Sebagai contoh, minyak mentah Upper Zakum milik ADNOC dijual dengan diskon sekitar USD6-8 per barel terhadap harga acuan Dubai untuk pengiriman ship-to-ship di pelabuhan Pelabuhan Sohar, sementara biaya menyewa Very Large Crude Carrier (VLCC) mencapai sekitar USD4-5 per barel.

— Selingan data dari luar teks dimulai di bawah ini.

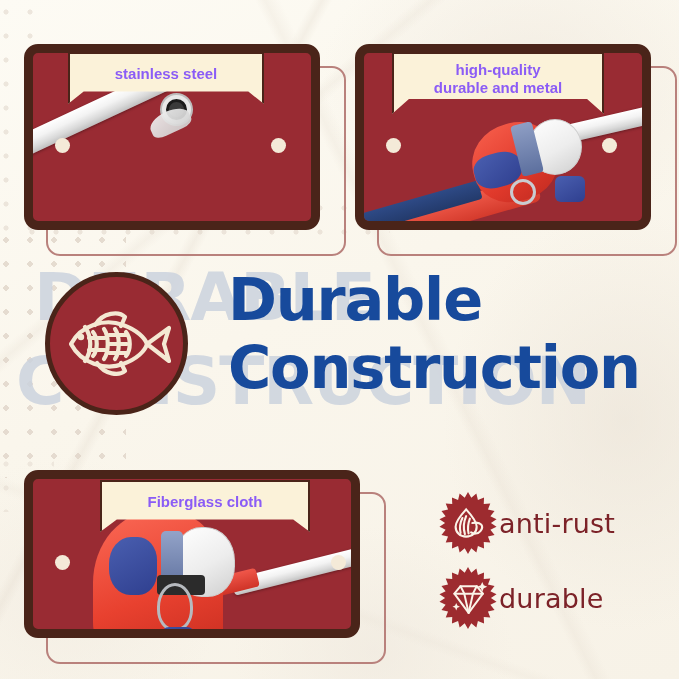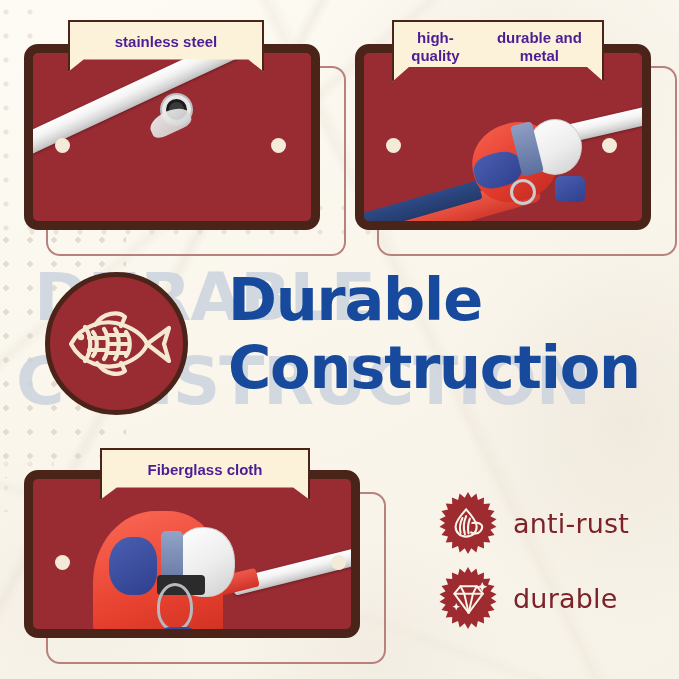"stainless steel" .ribbon { color: #4c1d95 -> #8b5cf6; margin-top: none -> 32px }
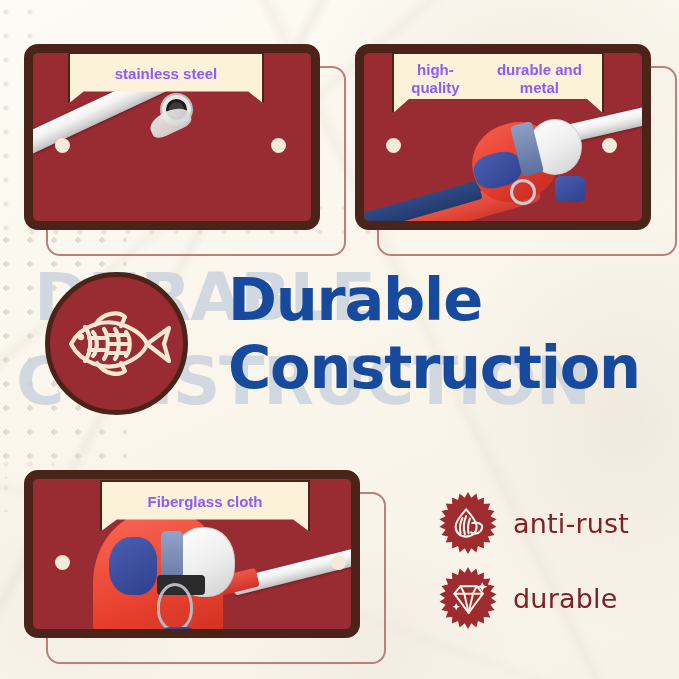"high-quality" div.ribbon { flex-direction: row -> column }
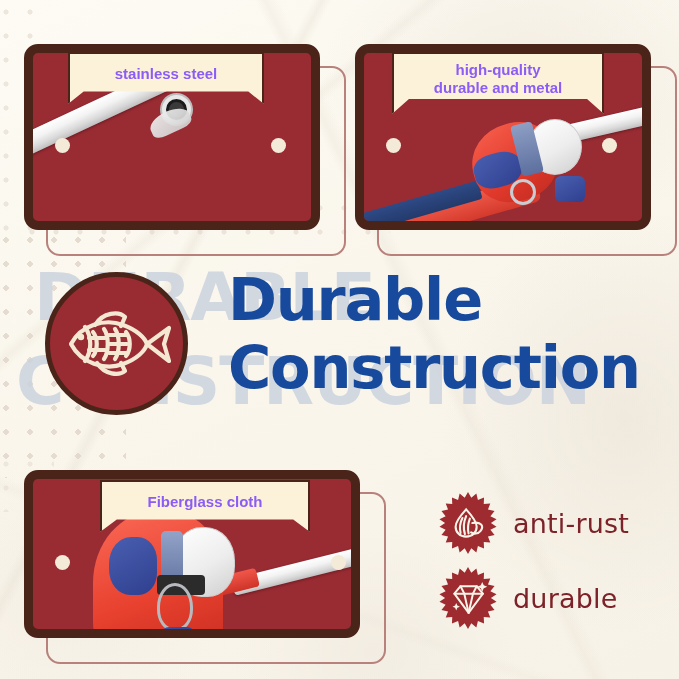"anti-rust" .feature { gap: 14px -> none }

Sebaliknya, biaya VLCC, kapal tanker yang mampu mengangkut sekitar 2 juta barel minyak, untuk memuat minyak di pelabuhan Pelabuhan Ras Tanura di dalam Teluk diperkirakan lebih dari dua kali lipat, sehingga secara ekonomi menjadi jauh lebih mahal.
Sumber perdagangan lainnya memperkirakan biaya mengangkat minyak dari dalam kawasan Teluk sekitar USD15 per barel lebih mahal dibandingkan dari luar Teluk.
Akibatnya, perusahaan minyak milik Arab Saudi diperkirakan akan terus menjual minyaknya di pasar spot untuk bersaing dengan produsen Teluk lainnya.
“Mereka tahu harganya terlalu mahal, tetapi tetap mempertahankannya,” ujar sumber tersebut, seraya menambahkan bahwa langkah tersebut berpotensi membuat Saudi Aramco kehilangan pangsa pasar di Asia.